One of the things that I worked on during my final year at “big school” (as I’m nowadays wont to refer to my time at art school) was an idea for an illustrated story, something between a “children’s book” and a “comic strip” which, I suppose is now what the world in general would now call a “graphic novel”. I, of course, still find this term far too self-important and pretentious and still prefer to refer to them as “comics” which is never all that popular amongst those who take such things far too seriously.

Anyway, my “comic” was an exercise in narrative design, I suppose, because I wanted the pages to be big and square and, a lot of the time, to be one image to the page.
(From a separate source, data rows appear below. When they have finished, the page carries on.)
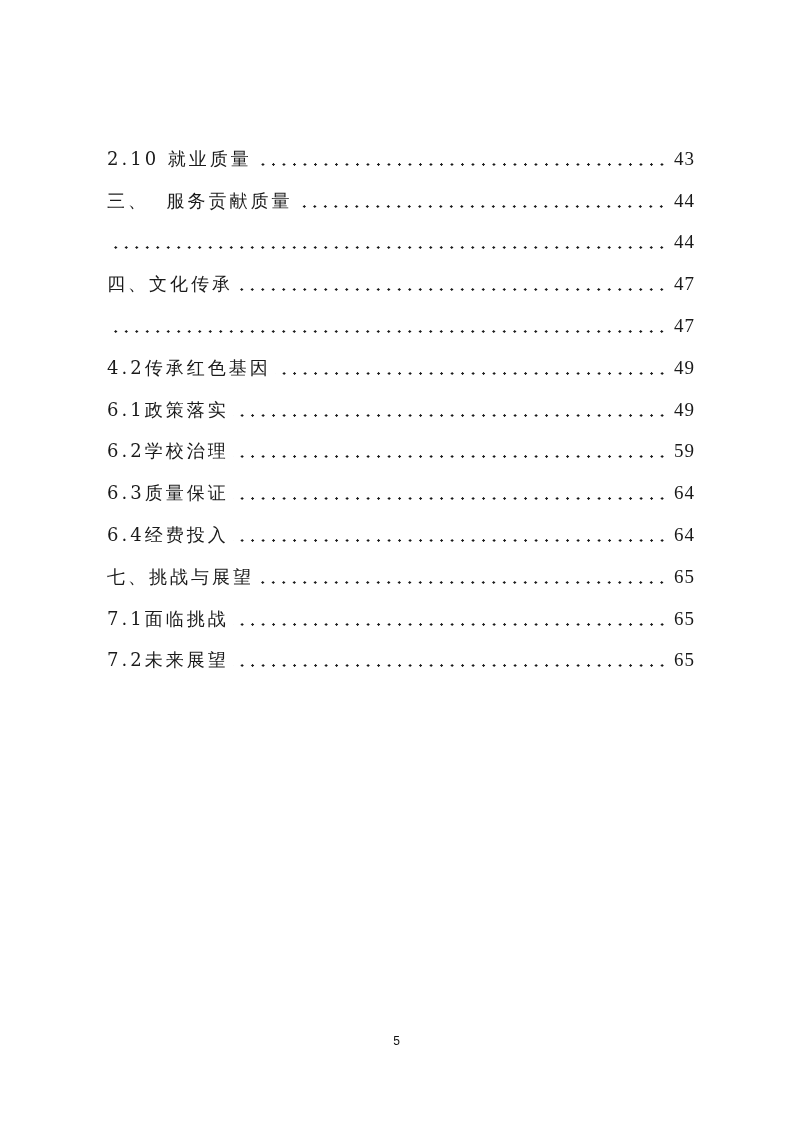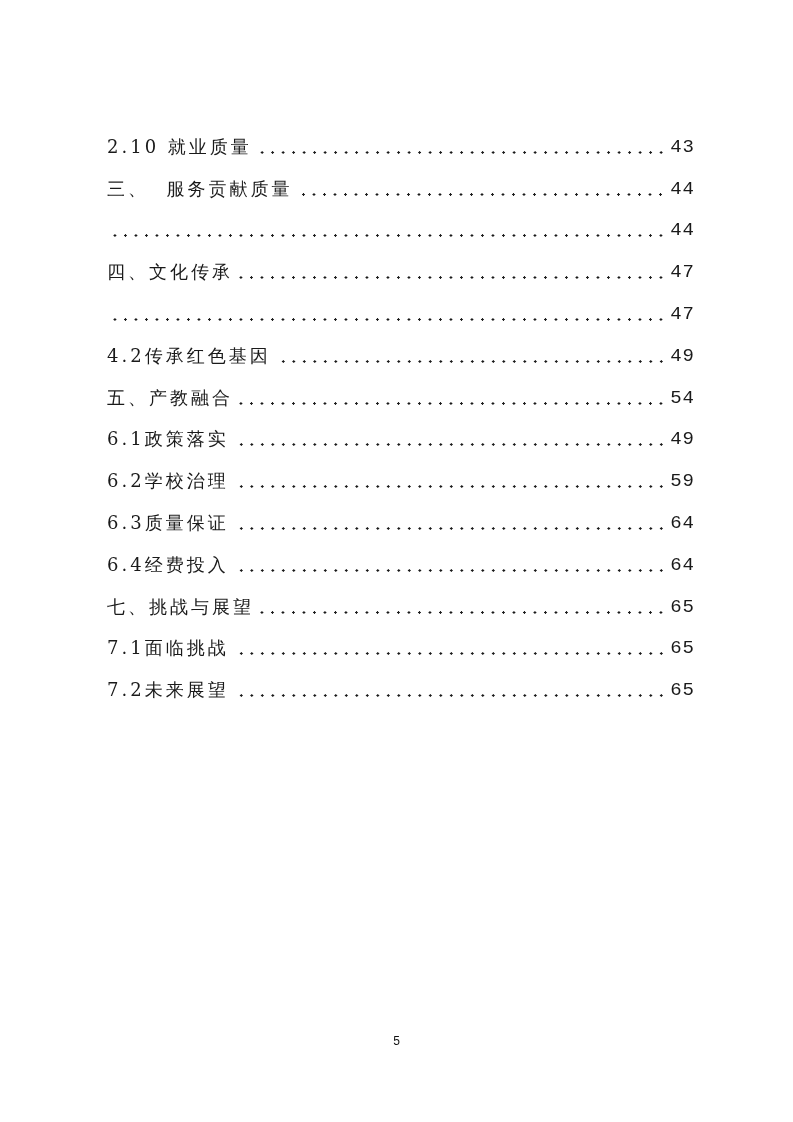--- a/index.html
+++ b/index.html
@@ -18,21 +18,21 @@
     .page {
       position: absolute;
       left: 0; top: 0;
       width: 793px;
       height: 1122px;
       background: #ffffff;
     }
     .toc {
       position: absolute;
       left: 107px;
-      top: 124px;
+      top: 136px;
       width: 588px;
     }
     .toc-row {
       display: flex;
       align-items: flex-end;
       height: 41.8px;
       box-sizing: border-box;
       padding-bottom: 8px;
       font-size: 19px;
       line-height: 22px;
@@ -60,21 +60,21 @@
       height: 3px;
       background-image: radial-gradient(circle, #1a1a1a 1.1px, transparent 1.4px);
       background-size: 10.5px 3px;
       background-repeat: repeat-x;
       background-position: right center;
     }
     .toc-page {
       flex: 0 0 auto;
       min-width: 24px;
       text-align: right;
-      font-family: Liberation Mono, monospace;
+      font-family: Liberation Serif, serif;
       font-size: 19px;
       letter-spacing: 1px;
     }
     .footer-page {
       position: absolute;
       left: 0;
       width: 793px;
       top: 1034px;
       text-align: center;
       font-family: "Liberation Sans", sans-serif;
@@ -117,25 +117,20 @@
       <span class="toc-page">47</span>
     </div>
 
     <div class="toc-row">
       <span class="toc-title">4.2传承红色基因</span>
       <span class="toc-leader"></span>
       <span class="toc-page">49</span>
     </div>
 
 
-    <div class="toc-row">
-      <span class="toc-title">五、产教融合</span>
-      <span class="toc-leader"></span>
-      <span class="toc-page">54</span>
-    </div>
 
     <div class="toc-row">
       <span class="toc-title">6.1政策落实</span>
       <span class="toc-leader"></span>
       <span class="toc-page">49</span>
     </div>
 
     <div class="toc-row">
       <span class="toc-title">6.2学校治理</span>
       <span class="toc-leader"></span>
I went through a huge amount of sheets of costly (and – it turned out later - surprisingly heavy) white-surfaced artboard creating images for it, and carted many of those images around with me for years in a ridiculously huge portfolio until someone was mad enough to offer me a job, and then I forgot all about it.
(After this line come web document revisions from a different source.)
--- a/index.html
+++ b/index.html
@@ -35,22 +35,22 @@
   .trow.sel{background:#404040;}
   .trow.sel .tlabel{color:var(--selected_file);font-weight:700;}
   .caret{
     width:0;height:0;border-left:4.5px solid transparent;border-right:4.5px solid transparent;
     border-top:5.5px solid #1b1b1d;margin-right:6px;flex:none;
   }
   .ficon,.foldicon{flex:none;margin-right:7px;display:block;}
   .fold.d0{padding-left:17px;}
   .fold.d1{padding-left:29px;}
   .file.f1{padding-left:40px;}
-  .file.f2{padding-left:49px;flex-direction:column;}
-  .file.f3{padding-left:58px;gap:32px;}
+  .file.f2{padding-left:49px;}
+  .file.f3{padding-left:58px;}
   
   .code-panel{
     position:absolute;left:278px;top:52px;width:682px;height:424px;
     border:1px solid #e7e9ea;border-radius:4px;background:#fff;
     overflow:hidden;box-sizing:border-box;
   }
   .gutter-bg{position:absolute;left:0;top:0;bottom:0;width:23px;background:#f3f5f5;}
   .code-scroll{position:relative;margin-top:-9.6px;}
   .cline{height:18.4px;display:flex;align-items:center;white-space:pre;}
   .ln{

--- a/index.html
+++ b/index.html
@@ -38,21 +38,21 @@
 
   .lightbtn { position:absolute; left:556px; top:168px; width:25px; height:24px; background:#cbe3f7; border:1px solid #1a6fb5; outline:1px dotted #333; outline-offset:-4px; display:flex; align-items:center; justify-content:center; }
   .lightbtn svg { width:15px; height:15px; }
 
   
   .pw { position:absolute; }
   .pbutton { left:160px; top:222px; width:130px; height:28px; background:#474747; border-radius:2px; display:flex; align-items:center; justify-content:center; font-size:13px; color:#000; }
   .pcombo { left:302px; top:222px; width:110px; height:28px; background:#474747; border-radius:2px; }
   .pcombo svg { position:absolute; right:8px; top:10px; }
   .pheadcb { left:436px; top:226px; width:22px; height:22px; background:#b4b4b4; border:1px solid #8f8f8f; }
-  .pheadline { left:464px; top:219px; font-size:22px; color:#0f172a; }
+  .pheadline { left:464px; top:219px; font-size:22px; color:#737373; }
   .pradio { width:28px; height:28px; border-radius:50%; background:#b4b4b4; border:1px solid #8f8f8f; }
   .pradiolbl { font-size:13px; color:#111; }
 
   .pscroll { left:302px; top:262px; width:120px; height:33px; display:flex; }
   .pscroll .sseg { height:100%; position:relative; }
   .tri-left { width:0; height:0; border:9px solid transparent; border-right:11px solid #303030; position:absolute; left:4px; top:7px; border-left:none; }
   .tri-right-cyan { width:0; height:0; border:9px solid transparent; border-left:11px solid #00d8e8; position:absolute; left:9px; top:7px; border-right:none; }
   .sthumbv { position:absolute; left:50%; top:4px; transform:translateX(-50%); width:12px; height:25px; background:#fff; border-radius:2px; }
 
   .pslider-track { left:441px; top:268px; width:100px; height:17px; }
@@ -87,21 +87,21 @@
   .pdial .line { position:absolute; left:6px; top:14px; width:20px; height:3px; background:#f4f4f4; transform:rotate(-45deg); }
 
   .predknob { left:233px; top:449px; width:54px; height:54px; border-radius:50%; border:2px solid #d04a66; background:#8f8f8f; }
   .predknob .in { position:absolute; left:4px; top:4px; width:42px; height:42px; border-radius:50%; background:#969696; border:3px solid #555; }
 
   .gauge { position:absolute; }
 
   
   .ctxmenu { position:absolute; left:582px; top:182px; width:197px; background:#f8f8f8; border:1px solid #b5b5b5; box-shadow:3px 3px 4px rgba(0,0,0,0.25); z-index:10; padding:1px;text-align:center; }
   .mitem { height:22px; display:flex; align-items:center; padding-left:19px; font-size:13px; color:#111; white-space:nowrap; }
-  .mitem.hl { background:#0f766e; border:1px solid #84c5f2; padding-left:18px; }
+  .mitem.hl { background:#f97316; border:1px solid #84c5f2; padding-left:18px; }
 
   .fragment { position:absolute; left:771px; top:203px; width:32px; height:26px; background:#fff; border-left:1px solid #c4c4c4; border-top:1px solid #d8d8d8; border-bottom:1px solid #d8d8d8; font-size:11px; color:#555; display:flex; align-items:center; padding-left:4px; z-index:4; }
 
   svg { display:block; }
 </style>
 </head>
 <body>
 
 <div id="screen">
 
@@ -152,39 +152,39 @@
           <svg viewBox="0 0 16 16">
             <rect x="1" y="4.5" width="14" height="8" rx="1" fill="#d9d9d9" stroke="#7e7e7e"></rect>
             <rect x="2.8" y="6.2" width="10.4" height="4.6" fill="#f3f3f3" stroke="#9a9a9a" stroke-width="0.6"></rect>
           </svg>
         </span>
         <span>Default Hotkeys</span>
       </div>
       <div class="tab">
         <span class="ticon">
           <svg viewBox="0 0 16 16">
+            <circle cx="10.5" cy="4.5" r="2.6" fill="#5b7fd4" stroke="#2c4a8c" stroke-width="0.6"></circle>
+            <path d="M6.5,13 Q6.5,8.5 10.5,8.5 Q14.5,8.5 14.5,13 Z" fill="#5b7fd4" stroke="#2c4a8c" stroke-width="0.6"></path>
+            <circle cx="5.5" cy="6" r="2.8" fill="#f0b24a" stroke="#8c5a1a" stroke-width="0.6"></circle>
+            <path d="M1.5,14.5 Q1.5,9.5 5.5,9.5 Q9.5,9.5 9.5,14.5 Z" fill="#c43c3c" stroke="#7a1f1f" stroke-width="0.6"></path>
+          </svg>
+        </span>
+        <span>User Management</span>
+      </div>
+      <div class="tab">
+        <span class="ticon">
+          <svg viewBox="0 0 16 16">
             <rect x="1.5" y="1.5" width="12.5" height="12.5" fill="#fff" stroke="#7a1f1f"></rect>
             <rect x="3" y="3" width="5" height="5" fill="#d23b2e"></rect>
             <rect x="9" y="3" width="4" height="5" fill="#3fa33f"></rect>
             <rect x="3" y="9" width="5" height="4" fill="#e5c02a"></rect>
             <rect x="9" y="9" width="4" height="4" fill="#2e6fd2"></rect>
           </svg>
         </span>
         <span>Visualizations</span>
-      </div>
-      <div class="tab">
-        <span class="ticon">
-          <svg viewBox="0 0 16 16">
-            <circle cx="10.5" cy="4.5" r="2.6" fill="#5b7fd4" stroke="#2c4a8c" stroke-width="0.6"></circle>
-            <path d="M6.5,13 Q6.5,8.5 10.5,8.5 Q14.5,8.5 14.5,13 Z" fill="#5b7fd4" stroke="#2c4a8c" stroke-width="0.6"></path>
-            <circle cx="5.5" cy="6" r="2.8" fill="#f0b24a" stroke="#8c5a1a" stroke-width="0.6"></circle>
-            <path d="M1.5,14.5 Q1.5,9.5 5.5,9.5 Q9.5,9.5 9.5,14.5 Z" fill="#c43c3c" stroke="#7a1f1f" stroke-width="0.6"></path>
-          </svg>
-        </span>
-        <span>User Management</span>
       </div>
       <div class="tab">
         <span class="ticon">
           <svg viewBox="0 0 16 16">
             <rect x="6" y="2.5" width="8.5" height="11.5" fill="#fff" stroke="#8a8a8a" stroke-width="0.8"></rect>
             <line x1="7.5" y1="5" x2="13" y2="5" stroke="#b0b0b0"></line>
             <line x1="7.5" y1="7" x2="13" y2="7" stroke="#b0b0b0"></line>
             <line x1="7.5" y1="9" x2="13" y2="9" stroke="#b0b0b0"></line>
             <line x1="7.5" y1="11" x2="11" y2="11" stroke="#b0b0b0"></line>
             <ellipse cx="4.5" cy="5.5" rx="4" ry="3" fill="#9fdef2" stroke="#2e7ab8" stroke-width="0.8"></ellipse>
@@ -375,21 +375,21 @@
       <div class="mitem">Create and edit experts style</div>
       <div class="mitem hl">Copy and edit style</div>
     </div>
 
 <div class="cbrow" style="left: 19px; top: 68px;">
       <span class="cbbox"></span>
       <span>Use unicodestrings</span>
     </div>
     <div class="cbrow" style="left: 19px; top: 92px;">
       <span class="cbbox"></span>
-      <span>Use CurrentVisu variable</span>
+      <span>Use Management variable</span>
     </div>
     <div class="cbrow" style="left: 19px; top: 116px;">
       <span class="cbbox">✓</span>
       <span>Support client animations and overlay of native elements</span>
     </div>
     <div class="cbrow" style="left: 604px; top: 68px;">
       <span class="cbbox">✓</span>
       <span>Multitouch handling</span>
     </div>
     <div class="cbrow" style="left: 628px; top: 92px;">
However, because I am a grade II, second magnitude hoarder (grade II – not an “official” designation - means that I can actually still get into the house but am reluctant – but can still be persuaded – to part with things), many of the images I created during those years still sit inside old portfolios lurking (and probably rotting away) at the back of cupboards and, every so often, when another great search for something probably quite pointless – but suddenly “vital” - is under duration, I will come across one or other of them, flick through its pages and mull over what might have been, had I been more determined or more talented.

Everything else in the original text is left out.